Gretel.ai, a San Diego startup working to keep sensitive data private but also still useful for developers to deliver better products and services, landed $50 million in a second round of venture capital funding.
Founded in 2019 by data scientists with links to Amazon Web Services, RedHat and Netscout, Gretel is building software algorithms that create “synthetic” data sets out of real data that bake in privacy and help democratize the ability to build machine learning and artificial intelligence algorithms.
The process is complex, but it essentially deploys machine learning to categorize and label customer data. It then applies techniques to anonymize that data — stripping out things like names, addresses and other specific identifiers — so it is no longer linked to real customers.
What’s left is a fake data set that looks and acts like real data, according to Gretel. While Big Tech outfits can afford to hire specialized privacy engineers to anonymize sensitive data, developers at smaller companies typically wait weeks or months for compliance approvals to access similar data.
Gretel’s suite of tools aims to give all developers what they need to implement high-quality data privacy at less cost, time and risk, the company says. It plans to deliver its technology through a “privacy engineering as a service” platform.
“At Gretel, we are building tools that enable privacy by design, which in turn provides fast and easy access to data that fuels innovation with privacy by building it into the fabric of applications,” said Ali Golshan, co-founder and chief executive of Gretel.

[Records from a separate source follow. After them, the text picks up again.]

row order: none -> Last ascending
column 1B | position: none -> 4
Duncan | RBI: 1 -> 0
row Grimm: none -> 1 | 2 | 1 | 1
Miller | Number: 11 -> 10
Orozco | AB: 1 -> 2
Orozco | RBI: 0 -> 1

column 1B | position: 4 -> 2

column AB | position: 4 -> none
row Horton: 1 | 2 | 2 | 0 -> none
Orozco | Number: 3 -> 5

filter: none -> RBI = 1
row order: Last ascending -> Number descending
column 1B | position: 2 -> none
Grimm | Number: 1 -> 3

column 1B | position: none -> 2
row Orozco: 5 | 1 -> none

Golshan was previously chief technology officer at StackRox, which was acquired by RedHat. He co-founded Gretel with Alex Watson, who ran Harvest.ai before it was acquired by Amazon; John Myers, former chief technology officer at Efflux, which was acquired by Netscout, and Laszlo Bock, a former senior vice president at Google.
This latest funding round was led by Anthos Capital, along with participation from Section 32, and existing investors Greylock and Moonshots Capital. It brings total funding raised since founding to $65.5 million. Section 32 was founded by Bill Maris, who spent nearly a decade running Google Ventures before starting his own fund.

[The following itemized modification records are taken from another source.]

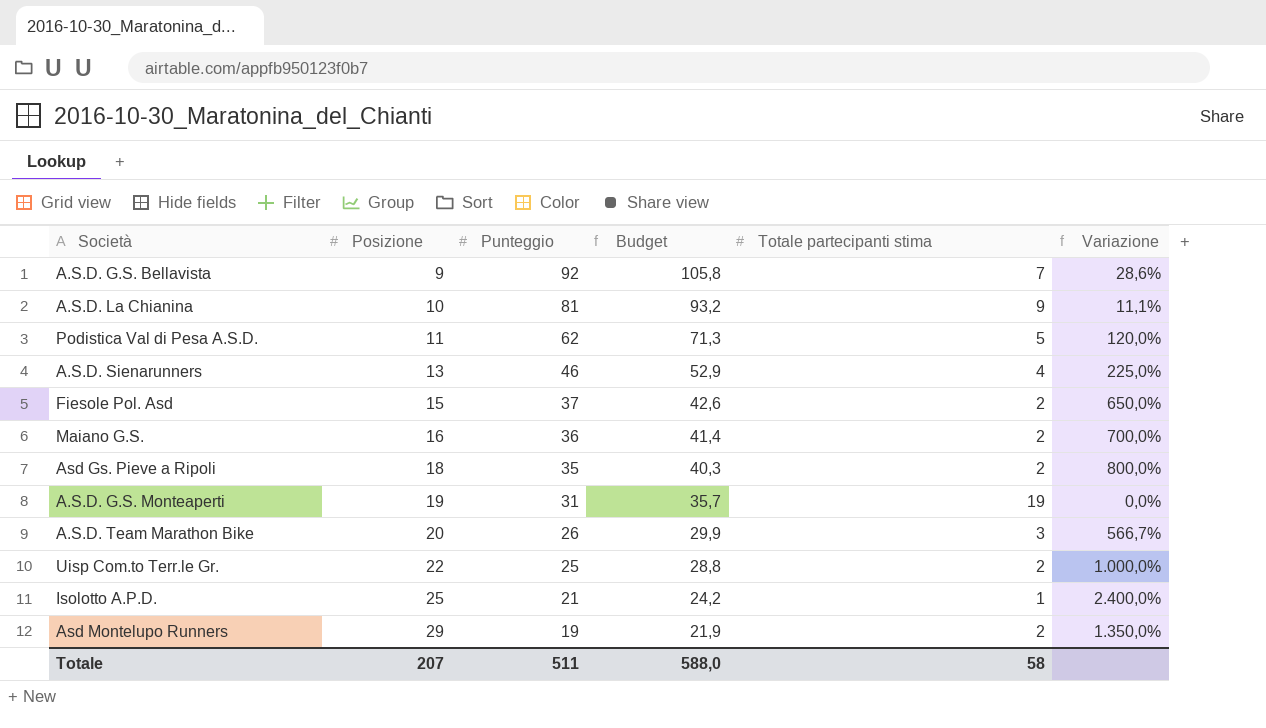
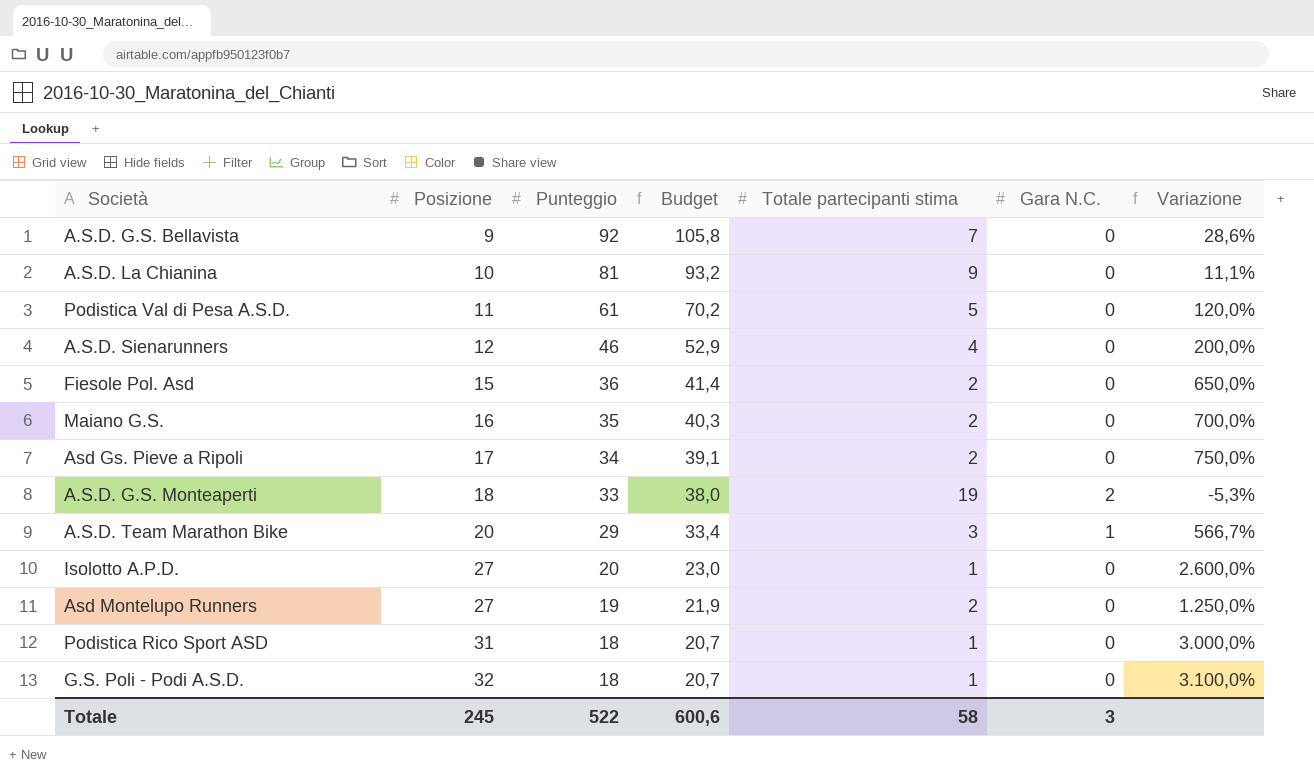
column Gara N.C. | position: none -> 6
row Uisp Com.to Terr.le Gr.: 22 | 25 | 28,8 | 2 | 1.000,0% -> none
Podistica Val di Pesa A.S.D. | Punteggio: 62 -> 61
Podistica Val di Pesa A.S.D. | Budget: 71,3 -> 70,2
A.S.D. Sienarunners | Posizione: 13 -> 12
A.S.D. Sienarunners | Variazione: 225,0% -> 200,0%
Fiesole Pol. Asd | Punteggio: 37 -> 36
Fiesole Pol. Asd | Budget: 42,6 -> 41,4
Maiano G.S. | Punteggio: 36 -> 35
Maiano G.S. | Budget: 41,4 -> 40,3
Asd Gs. Pieve a Ripoli | Posizione: 18 -> 17
Asd Gs. Pieve a Ripoli | Punteggio: 35 -> 34
Asd Gs. Pieve a Ripoli | Budget: 40,3 -> 39,1
Asd Gs. Pieve a Ripoli | Variazione: 800,0% -> 750,0%
A.S.D. G.S. Monteaperti | Posizione: 19 -> 18
A.S.D. G.S. Monteaperti | Punteggio: 31 -> 33
A.S.D. G.S. Monteaperti | Budget: 35,7 -> 38,0
A.S.D. G.S. Monteaperti | Variazione: 0,0% -> -5,3%
A.S.D. Team Marathon Bike | Punteggio: 26 -> 29
A.S.D. Team Marathon Bike | Budget: 29,9 -> 33,4
Isolotto A.P.D. | Posizione: 25 -> 27
Isolotto A.P.D. | Punteggio: 21 -> 20
Isolotto A.P.D. | Budget: 24,2 -> 23,0
Isolotto A.P.D. | Variazione: 2.400,0% -> 2.600,0%
Asd Montelupo Runners | Posizione: 29 -> 27
Asd Montelupo Runners | Variazione: 1.350,0% -> 1.250,0%
row Podistica Rico Sport ASD: none -> 31 | 18 | 20,7 | 1 | 0 | 3.000,0%
row G.S. Poli - Podi A.S.D.: none -> 32 | 18 | 20,7 | 1 | 0 | 3.100,0%
Totale | Posizione: 207 -> 245
Totale | Punteggio: 511 -> 522
Totale | Budget: 588,0 -> 600,6

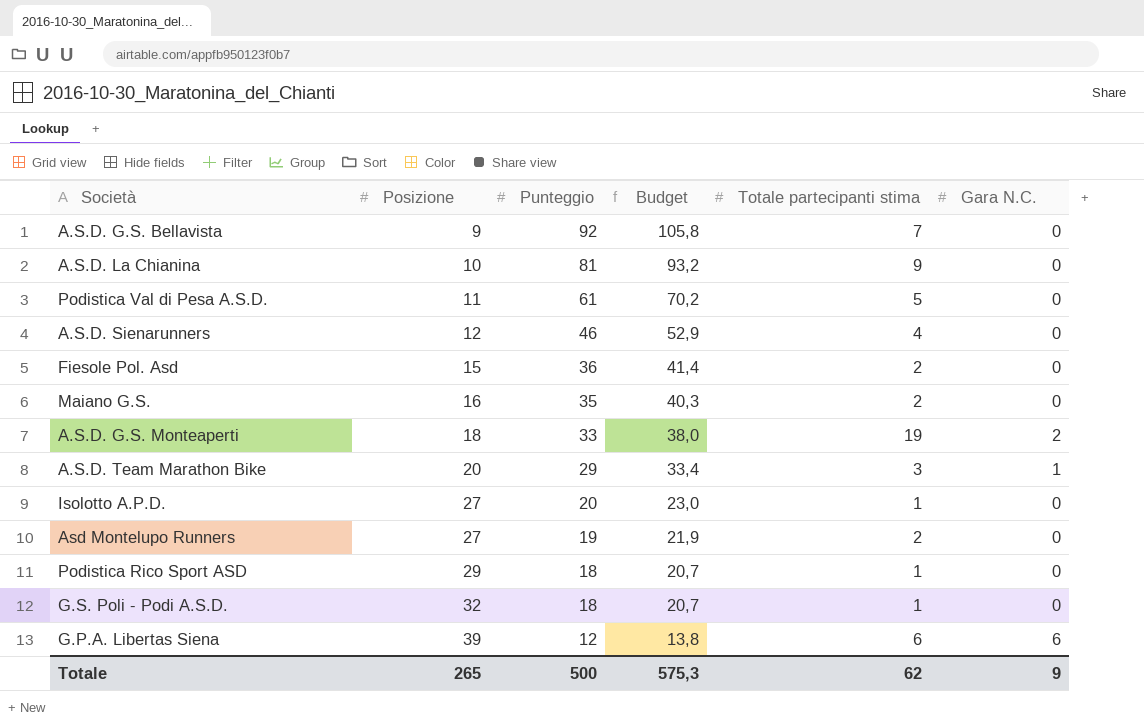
column Variazione | formula: ([Posizione] - [Totale partecipanti stima]) / [Totale partecipanti stima] -> none
row Asd Gs. Pieve a Ripoli: 17 | 34 | 39,1 | 2 | 0 | 750,0% -> none
Podistica Rico Sport ASD | Posizione: 31 -> 29
row G.P.A. Libertas Siena: none -> 39 | 12 | 13,8 | 6 | 6
Totale | Posizione: 245 -> 265
Totale | Punteggio: 522 -> 500
Totale | Budget: 600,6 -> 575,3
Totale | Totale partecipanti stima: 58 -> 62
Totale | Gara N.C.: 3 -> 9

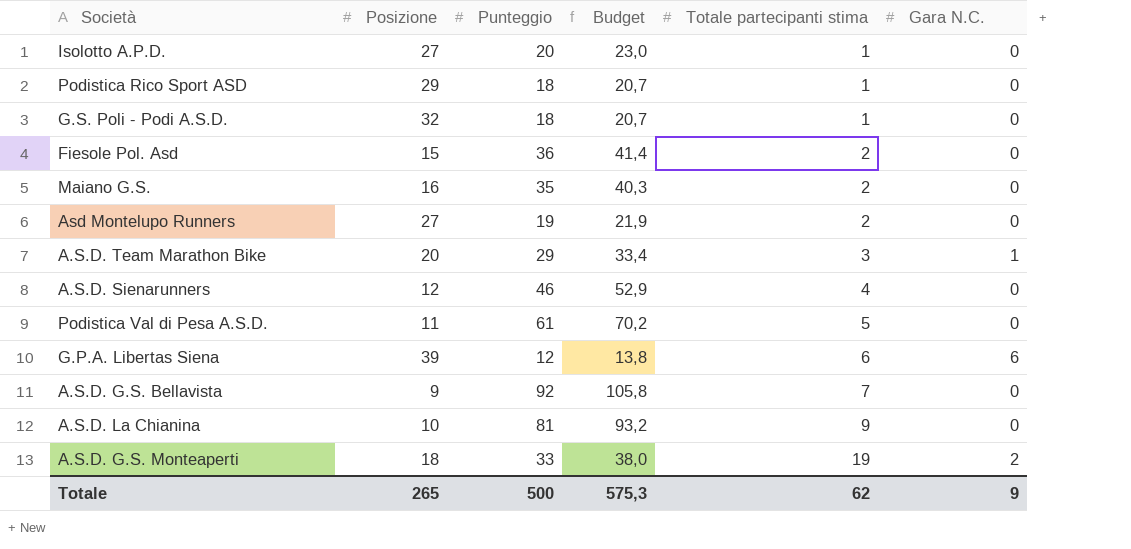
row order: Posizione ascending -> Totale partecipanti stima ascending

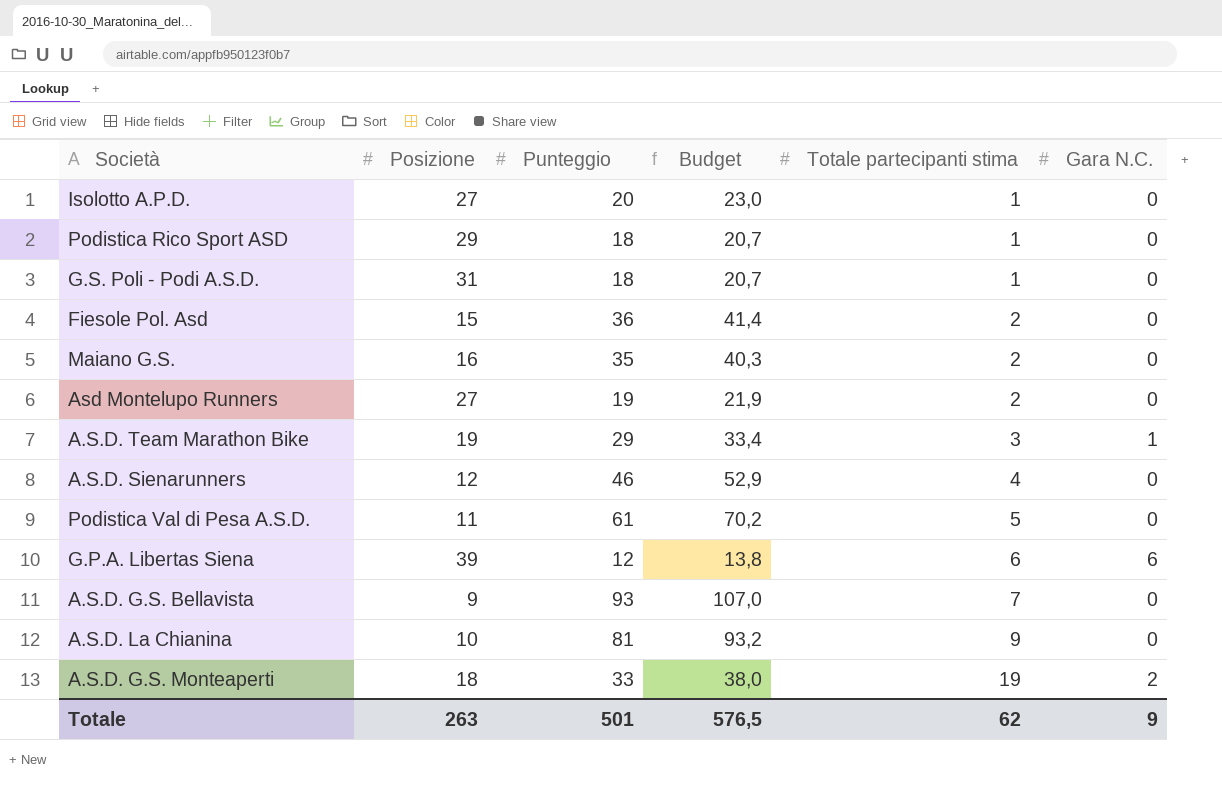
G.S. Poli - Podi A.S.D. | Posizione: 32 -> 31
A.S.D. Team Marathon Bike | Posizione: 20 -> 19
A.S.D. G.S. Bellavista | Punteggio: 92 -> 93
A.S.D. G.S. Bellavista | Budget: 105,8 -> 107,0
Totale | Posizione: 265 -> 263
Totale | Punteggio: 500 -> 501
Totale | Budget: 575,3 -> 576,5

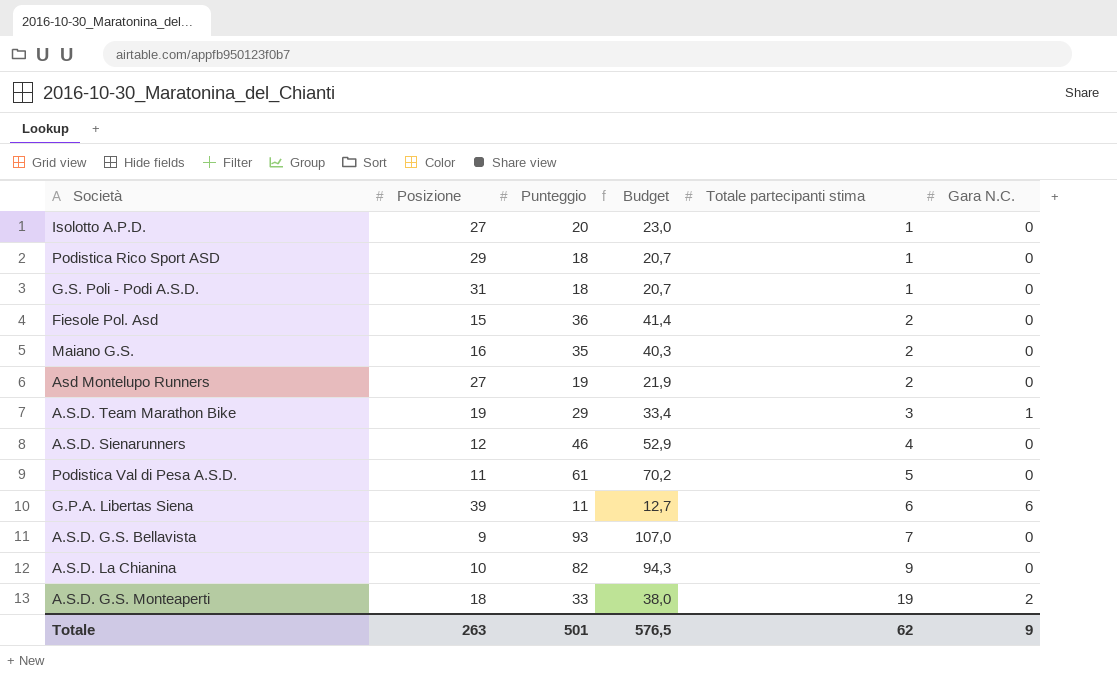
G.P.A. Libertas Siena | Punteggio: 12 -> 11
G.P.A. Libertas Siena | Budget: 13,8 -> 12,7
A.S.D. La Chianina | Punteggio: 81 -> 82
A.S.D. La Chianina | Budget: 93,2 -> 94,3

“Gretel gives data teams working in any framework or language the tools they need to build privacy by design into their existing workflows and data pipelines, greatly simplifying this process,” said Sridhar Ramaswamy, partner at Greylock. “Its developer-first, tech-agnostic approach to solving privacy issues is incredibly valuable to every business sector.”

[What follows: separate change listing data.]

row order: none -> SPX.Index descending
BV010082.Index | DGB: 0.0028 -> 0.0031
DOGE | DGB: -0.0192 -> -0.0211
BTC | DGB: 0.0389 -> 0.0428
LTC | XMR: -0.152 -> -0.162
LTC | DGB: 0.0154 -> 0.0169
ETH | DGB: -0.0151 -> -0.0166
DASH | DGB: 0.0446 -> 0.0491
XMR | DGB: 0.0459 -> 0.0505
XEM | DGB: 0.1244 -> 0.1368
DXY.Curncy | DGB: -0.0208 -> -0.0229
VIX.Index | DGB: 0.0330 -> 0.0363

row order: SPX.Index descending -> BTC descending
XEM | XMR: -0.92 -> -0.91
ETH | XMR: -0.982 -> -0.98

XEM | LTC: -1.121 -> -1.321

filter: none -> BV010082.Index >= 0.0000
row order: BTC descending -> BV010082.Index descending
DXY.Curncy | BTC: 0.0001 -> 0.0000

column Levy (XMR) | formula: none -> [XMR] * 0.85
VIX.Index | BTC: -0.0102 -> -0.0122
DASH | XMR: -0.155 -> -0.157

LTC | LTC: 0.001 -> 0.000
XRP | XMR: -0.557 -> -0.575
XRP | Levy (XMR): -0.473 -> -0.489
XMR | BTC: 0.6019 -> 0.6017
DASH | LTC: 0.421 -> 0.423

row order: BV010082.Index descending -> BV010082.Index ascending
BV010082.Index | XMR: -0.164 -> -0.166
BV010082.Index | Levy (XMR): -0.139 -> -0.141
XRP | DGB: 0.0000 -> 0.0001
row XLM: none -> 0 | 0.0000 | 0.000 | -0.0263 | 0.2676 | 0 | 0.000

Gretel has 20 full-time staff. By the end of 2022, the company expects to hire 50 to 75 more workers, including engineers and researchers, marketers, product managers, developer advocates and sales personnel.
Currently, Gretel is working with customers in health-tech, life sciences, fintech, gaming and education. For example, health-tech companies are looking to enable information sharing and monetize data while protecting the privacy of patients.
“Gretel’s ease of use, the extend-ability of its services, and the superior accuracy and quality of its synthetic data are much-needed solutions to simplify the exceedingly complex legal and technical barriers companies face due to data privacy concerns,” said Emily White, president of Anthos Capital.